Народ проскакивает в сторонке все еще пугливо, торопливо и чересчур низко кланяется, только совсем мальчишка лет пяти подбежал и с откровенным любопытством уставился на всех троих: огромную черную собаку, могучего коня и меня, тоже огромного и необычного.
Я погладил его по голове.
— Вот, граф, как раз существо, объясняющее, почему Господь все еще не разрушил нашу землю окончательно.
Мальчишка подпрыгнул, как Бобик, и помчался к группе друзей в сторонке, на бегу взбрыкивая, как молодой козленок.
Альбрехт задумчиво посмотрел вслед.
— Полагаете, Господь все еще надеется?
— А кто знает, — ответил я, — кем станет это ребенок? И все остальные, что бросают в нас из-за заборов гнилыми яблоками?.. Вдруг да что-то путное?
Он сказал с сомнением:
— Где вы зимой видели яблоки?
— Это я так, из вежливости. Бросают совсем не яблоками.
Он покачал головой.
— Где-то слышал, хоть и не совсем поверил, что Господь все вроде бы знает наперед. Или догадывается.
— Все, — согласился я, — в сотворенном им мире… кроме поступков человека. Ибо он сам дал ему свободу воли. Потому мы весьма непредсказуемы.
Альбрехт сказал ехидно:
— Этой свободой человек и воспользовался сразу же, сожрав запретный плод.
— Зато с того дня, — напомнил я, — он по всей земле сажает сады, стараясь превратить ее в рай… Ладно, возвращаемся. Нет-нет, не на пир…
Он вздохнул.
— Нет на вас Растера!
— И раньше весны вряд ли будет, — сказал я. — Так что поработаем на счастливое будущее, сэр Альбрехт!
Он пробормотал:
— С вами не соскучишься. Такие у вас шуточки, как только с коня не упал.

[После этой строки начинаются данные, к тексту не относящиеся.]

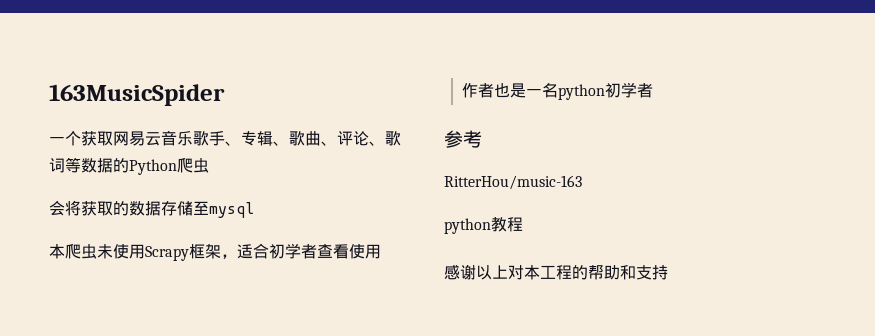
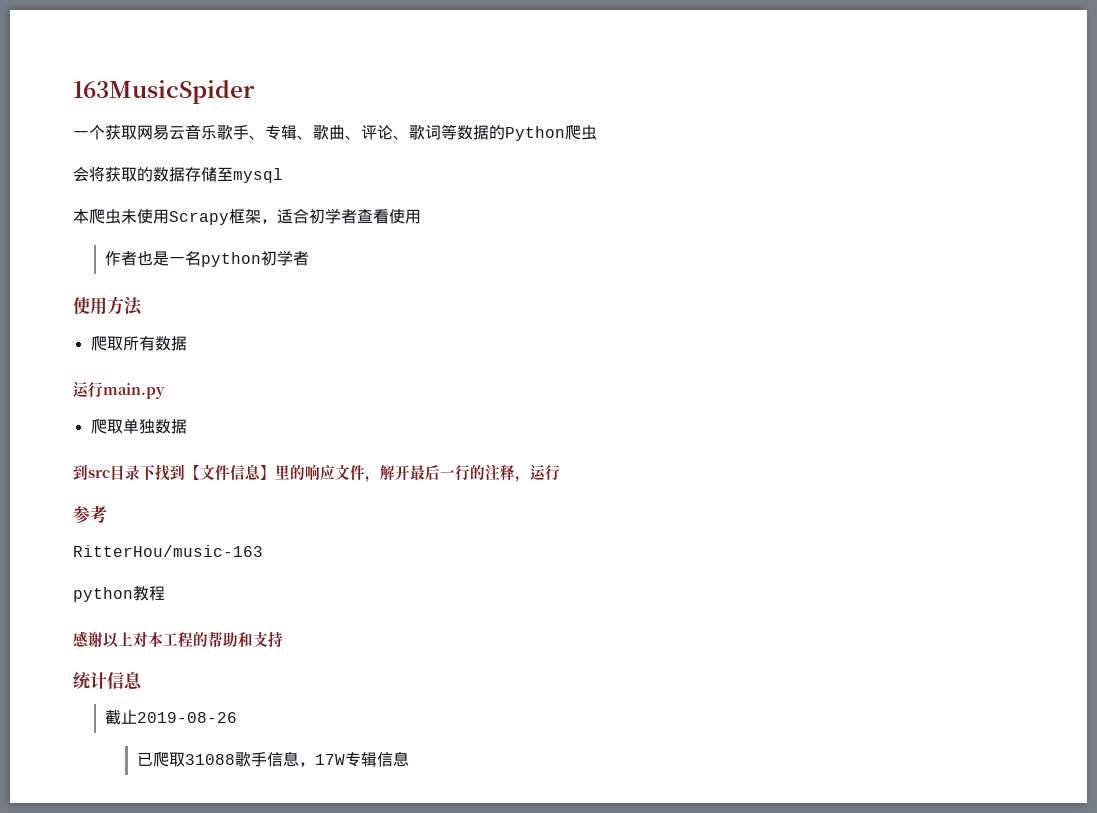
+ 使用方法
+ 爬取所有数据
+ 运行main.py
+ 爬取单独数据
+ 到src目录下找到【文件信息】里的响应文件，解开最后一行的注释，运行
+ 统计信息
+ 截止2019-08-26
+ 已爬取31088歌手信息，17W专辑信息

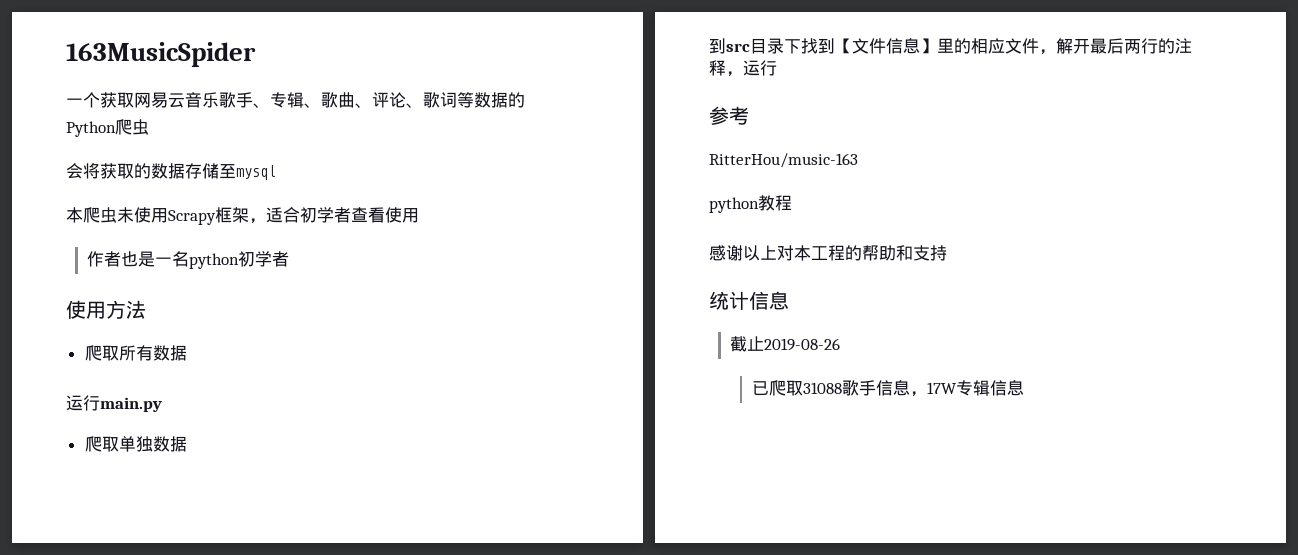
- 到src目录下找到【文件信息】里的响应文件，解开最后一行的注释，运行
+ 到src目录下找到【文件信息】里的相应文件，解开最后两行的注释，运行

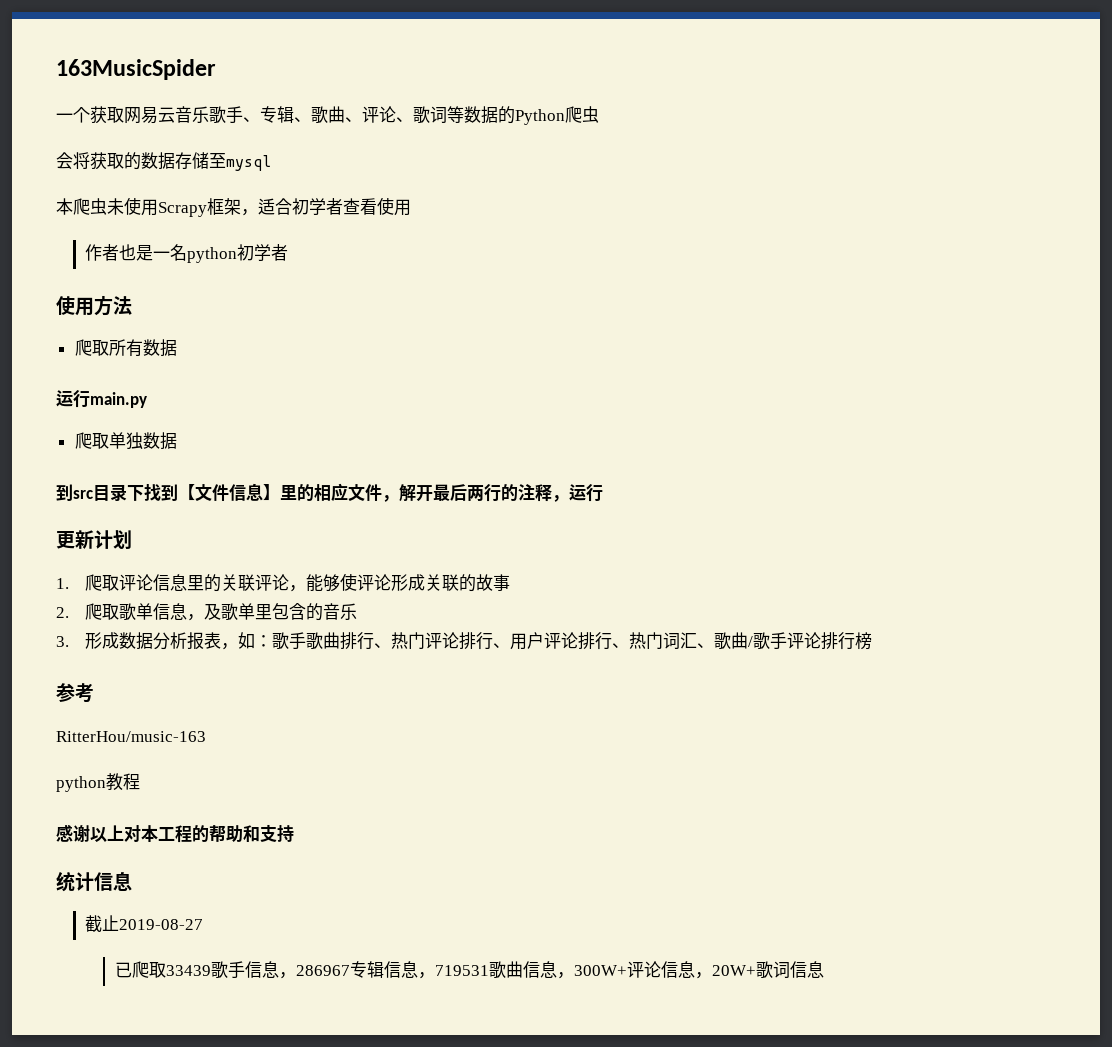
+ 更新计划
+ 1.爬取评论信息里的关联评论，能够使评论形成关联的故事
+ 2.爬取歌单信息，及歌单里包含的音乐
+ 3.形成数据分析报表，如：歌手歌曲排行、热门评论排行、用户评论排行、热门词汇、歌曲/歌手评论排行榜
- 截止2019-08-26
+ 截止2019-08-27
- 已爬取31088歌手信息，17W专辑信息
+ 已爬取33439歌手信息，286967专辑信息，719531歌曲信息，300W+评论信息，20W+歌词信息

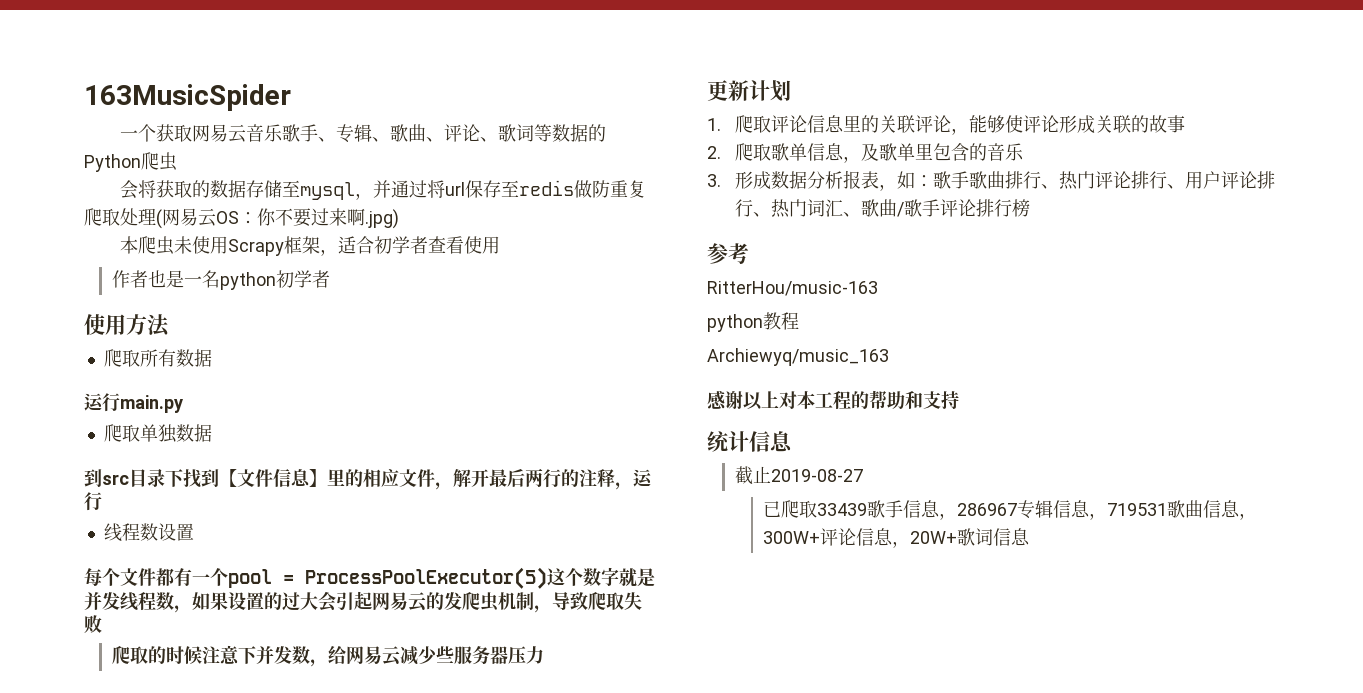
- 会将获取的数据存储至mysql
+ 会将获取的数据存储至mysql，并通过将url保存至redis做防重复爬取处理(网易云OS：你不要过来啊.jpg)
+ 线程数设置
+ 每个文件都有一个pool = ProcessPoolExecutor(5)这个数字就是并发线程数，如果设置的过大会引起网易云的发爬虫机制，导致爬取失败
+ 爬取的时候注意下并发数，给网易云减少些服务器压力
+ Archiewyq/music_163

Вернувшись во дворец, я прошел в кабинет и с раздражением смахнул со стола карликовую карту Санкранта, взамен разложил гигантскую, на всю столешницу, с изображением всего известного картографам континента, исправленную и дополненную лично мною, моим высочеством, что скрупулезно и старательно исправлял масштабы и наносил новые города и веси, высмотренные с высоты.